Desesperado, volvió corriendo a la ciudad y se fue directo
a los tribunales para denunciar ante el juez a los dos malandrines
que lo habían robado.
El juez era un simio de la raza de los Gorilas, un viejo gorilón
muy respetable por su avanzada edad y por su barba
blanca, y sobre todo por sus anteojos de oro, sin lentes, que
tenía que usar en todo momento a causa de una inflamación
que lo atormentaba desde hacía años.
Pinocho, en presencia del juez, contó con pelos y señales
el vil fraude del que había sido víctima. Dio los nombres, los
apellidos y las señas personales de los malandrines y concluyó
exigiendo justicia.
El juez lo escuchó con gran benignidad, se involucró muchísimo
en el relato, se enterneció y se conmovió, y cuando
el títere no tuvo más que añadir, estiró la mano y tocó la
campanilla.
Al sonido de la campanilla aparecieron de golpe dos perros
mastines vestidos de gendarmes.
Entonces el juez, señalando a Pinocho, les dijo a los gendarmes:
–Este pobre diablo fue víctima de un robo de cuatro monedas
de oro, así que agárrenlo de inmediato y métanlo a la
cárcel.
El títere, sintiéndose entre la espada y la pared a causa de
esa sentencia, quedó petrificado y aunque quiso protestar,
los gendarmes le taparon la boca y se lo llevaron al calabozo,
cosa de ahorrarse una pérdida de tiempo innecesaria.

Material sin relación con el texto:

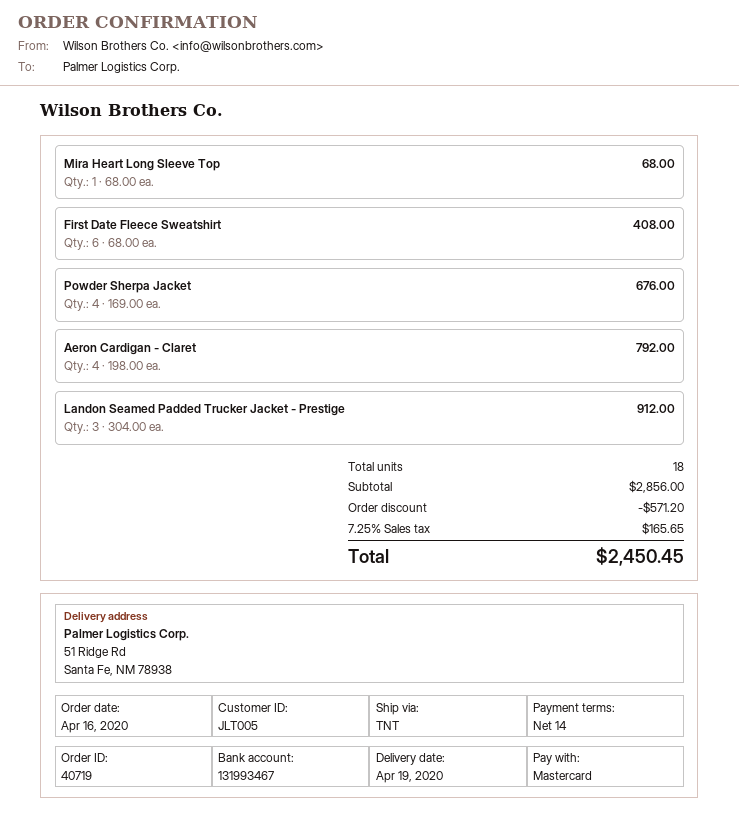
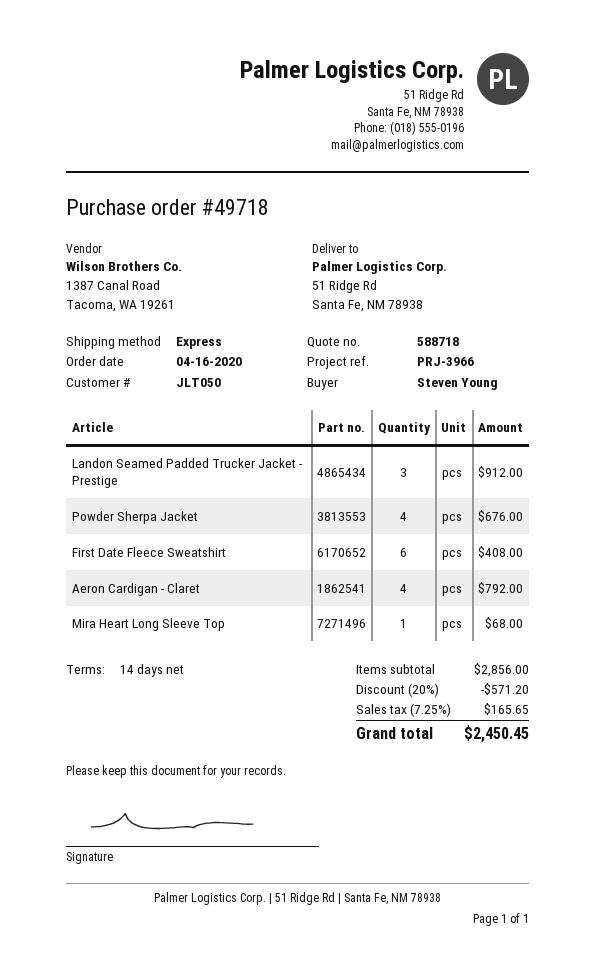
order number: 40719 -> 49718
customer number: JLT005 -> JLT050
shipping method: TNT -> express

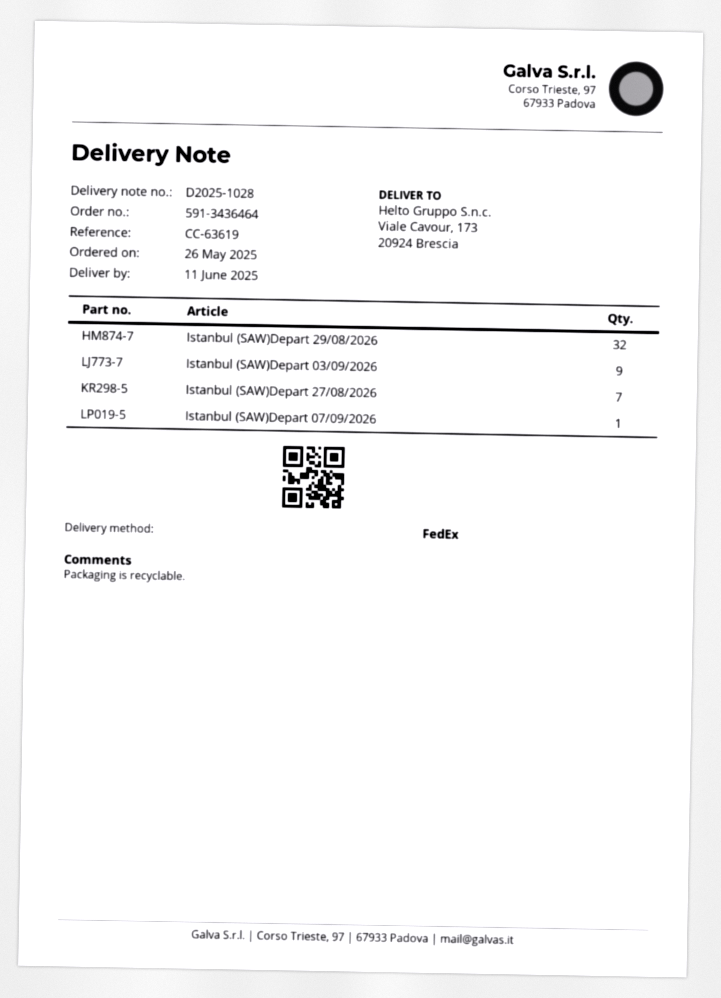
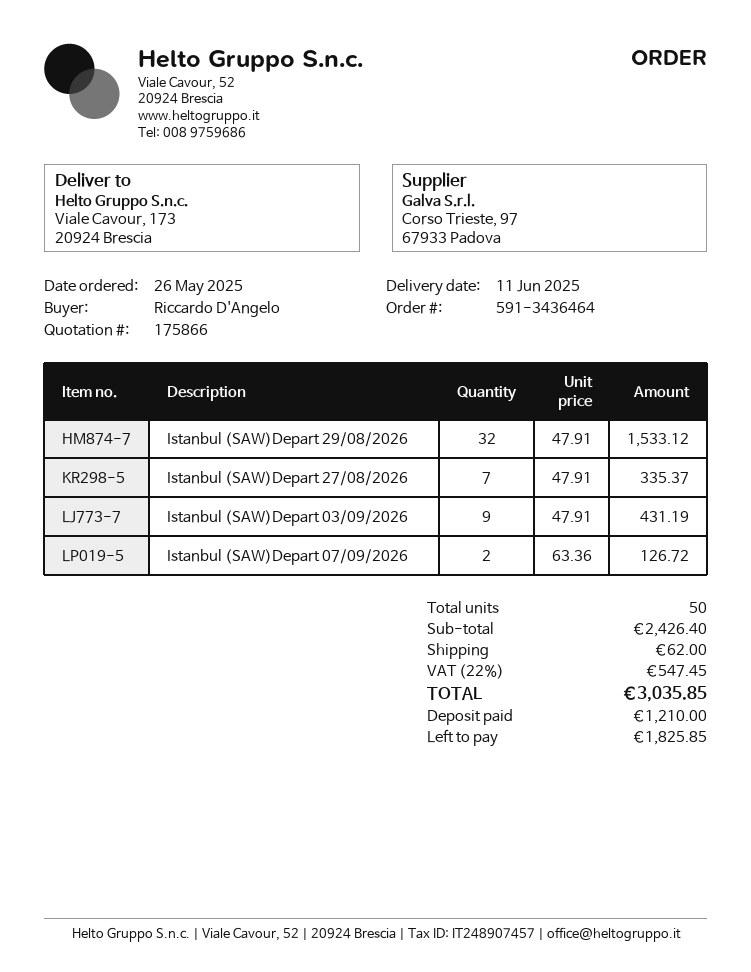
Istanbul (SAW)Depart 07/09/2026: 1 -> 2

Allí tuvo que permanecer cuatro meses, cuatro larguísimos
meses, y se habría quedado aún más de no haber sido
por una afortunada coincidencia. Pues hay que saber que el
joven Emperador que reinaba en la ciudad de Atrapa-Bobos,
logrando una gran victoria contra sus enemigos, ordenó altas
fiestas públicas, luces, fuegos artificiales, carreras de caballos
y de velocípedos, y en un gesto de grandeza, mandó
que se abrieran las puertas de todas las cárceles y que se liberara
a los malandrines.
–Si los demás salen de la cárcel yo también quiero salir –
le dijo Pinocho al carcelero.
–Usted no –respondió el carcelero–, usted no es un…
–Perdóneme –le replicó Pinocho–, ¡pero yo también soy
un malandrín!
–En este caso tiene toda la razón –dijo el carcelero y, quitándose
el sombrero respetuosamente y saludándolo, le
abrió las puertas de la cárcel y lo dejó escapar.